Bala Cynwyd resident and commercial property owner Susan McKee read aloud her letter of support for the ordinance.
McKee said she was concerned about the community’s retail needs.
“We have to get our retail needs met elsewhere because no comprehensive or cohesive use of space is made available,” McKee said.
McKee added that she thought the ordinance was a comprehensive plan that offered solutions.
Strident ordinance supporters aside, residents opposing the ordinance still overwhelmed the public comment portion of the meeting, especially those concerned about redevelopment's impact on traffic.
Several members of The Neighborhood Club of Bala Cynwyd spoke at the meeting, including Amara Briggs, treasurer of the Neighborhood Club. Briggs said she was speaking for herself, but that many of her opinions and concerns were consistent with those of numerous club members.
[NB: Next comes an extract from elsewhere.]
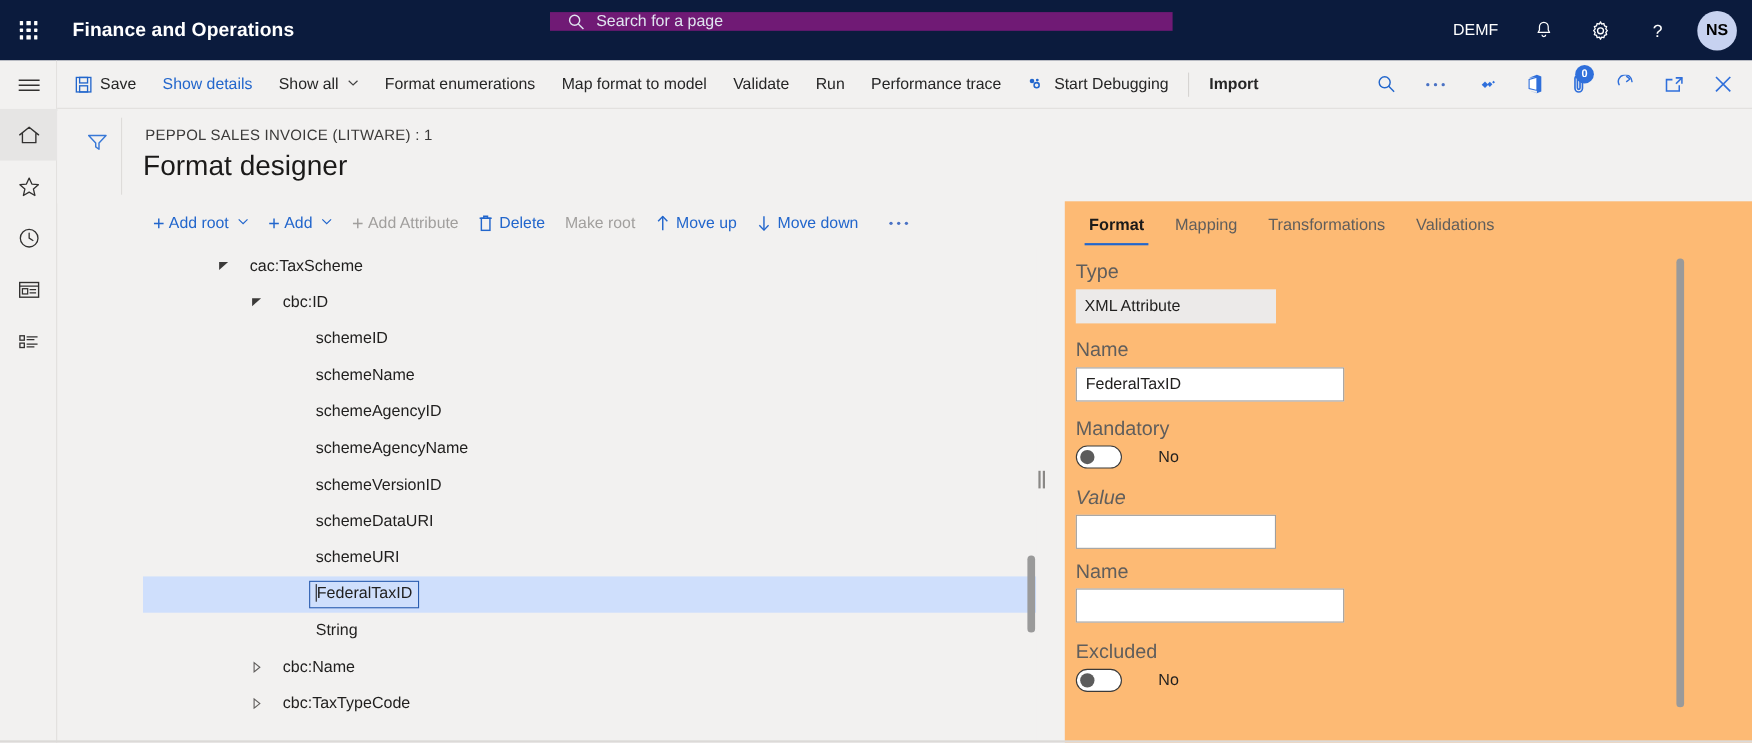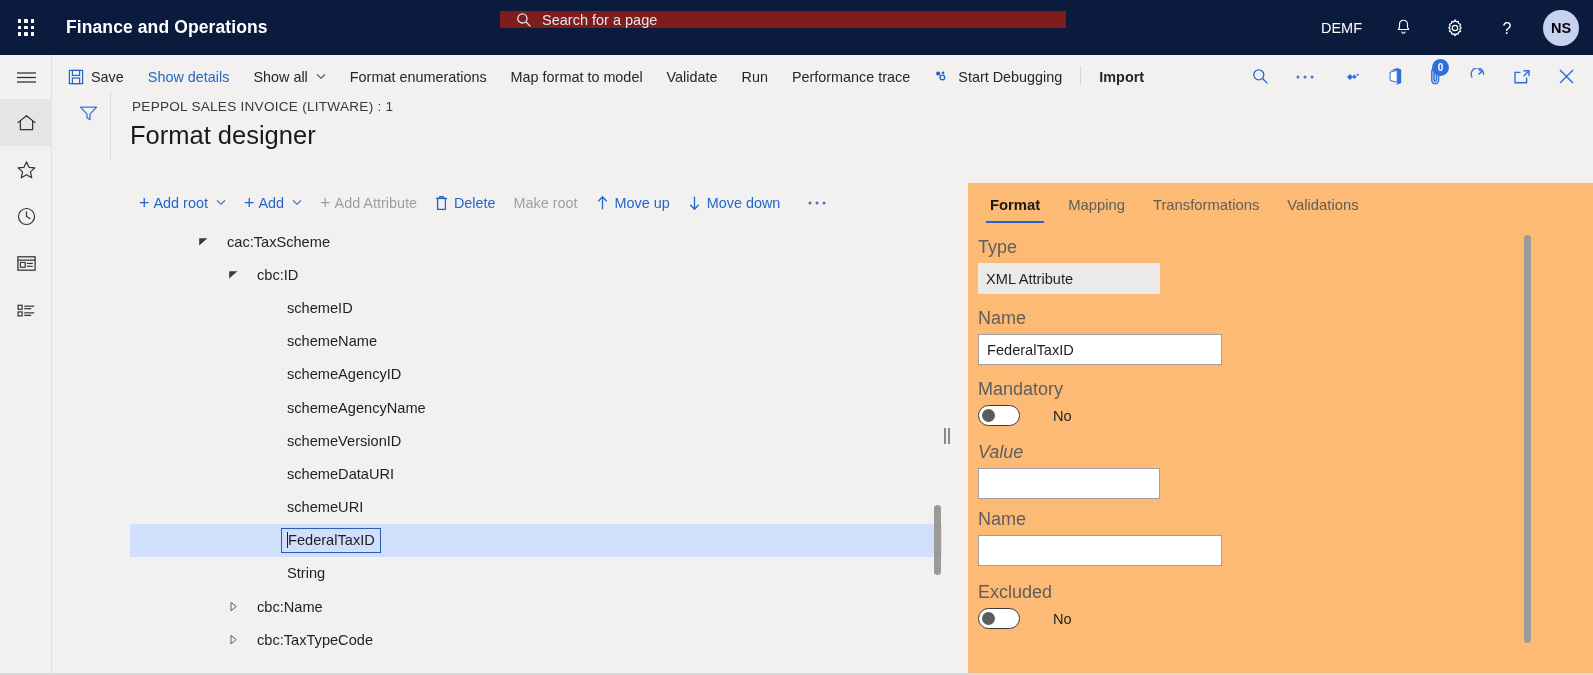"Search for a page" .searchbox { background: #7f1d1d -> #701a75 }
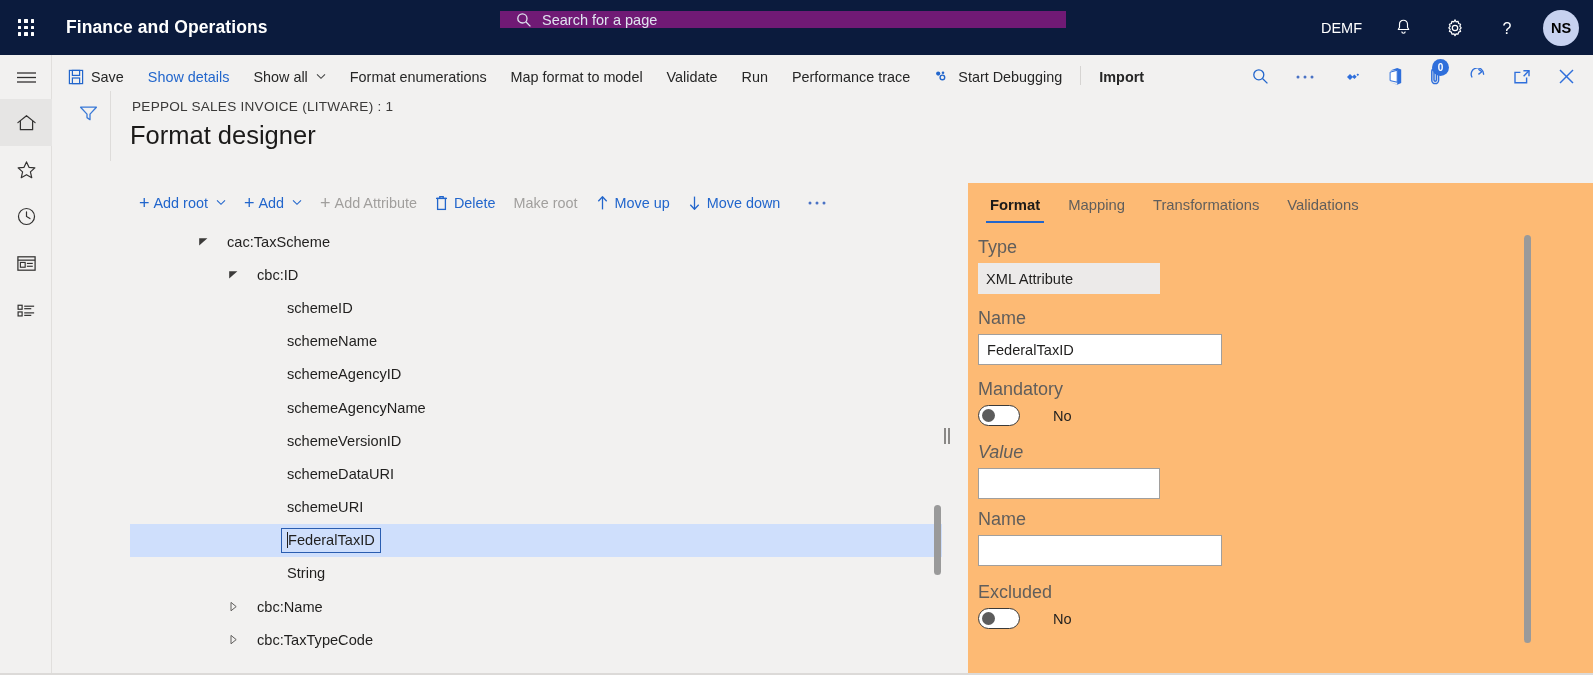"PEPPOL SALES INVOICE (LITWARE) :" .pagehead { top: 85px -> 101px }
“Traffic today, as it is on City Avenue, is intolerable and my concern in this ordinance is that there’s insufficient funding to address the traffic issues that exist today,” Briggs said.
The Club’s President John Grugan also expressed his opposition to the ordinance until a specific measure is put in place to "address traffic shortfalls happening now, and when redevelopment occurs."
Bala Cynwyd resident Richard Kaufman blamed the ordinance's passing on the votes in the 2011 election that failed to unseat a handful of commissioners in favor of the ordinance.
“Kurt Vonnegut wrote in his novel, ‘Cat’s Cradle,’ that ’In this world, you get what you pay for,’ and citizens of Lower Merion and Bala Cynwyd, specifically, are getting what they paid for tonight,” Kaufman said. “The citizens of Lower Merion are being taught a clear lesson that elections have consequences.”
Adopting the ordinance
Commissioners Steven Lindner, Jenny Brown and Board Vice President Paul McElhaney were absent from the meeting.
Commissioner Brian McGuire, Ward 13, motioned to adopt amendments to the ordinance to ease concerns of the Neighborhood Club and residents of apartment complexes on or near the areas that in the potential rezoning districts.
Traffic wasn’t the only concern of the club and nearby residents. The residents also expressed unease with the ordinance’s indoor entertainment centers, and the fact that buffers aren’t offered if the center is also of residential use.
Board President Liz Rogan and Duncan said the problem with amending the ordinance would alter it from the way it was advertised, and would require a new public hearing process.
McGuire’s motion tied 5 to 5, which meant it failed.
Commissioners Scott Zelov, Brian Gordon and Cheryl Gelber attempted to address public concerns via holding off on approving the ordinance until an official rezoning map or comprehensive plan was organized.
Commissioner Phil Rosenzweig said that although he respected concerns by residents and the Neighborhood Club, the time to act on the ordinance was now and the township has to move forward.
“A common vision and negotiation leads to the same place we’ve been led to a hundred times – nothing happening,” Rosenzweig said. “If you incorporate everybody’s thoughts and feelings and comments and experiences relating to traffic…you get nothing.”
Commissioner Lewis Gould of Ward 11 wasn't shy in disagreeing with Rosenzweig and any action on the ordinance in general.
“We probably are more close to getting right now, than we have ever been in the pass,” Gould said. “Despite the best of intentions of fixing this up between now and April 30, I think I still stray on the side of having it more right than it is right now.”
Nevertheless, the ordinance passed 6 to 4.
Rogan and Duncan added that because of the adoption of the effective date, April 30, 2012, which also passed with a 6 to 4 vote, further amendments could be added before the ordinance and redevelopment are enacted.
All amendments would be due along with the final version of the ordinance on April 30.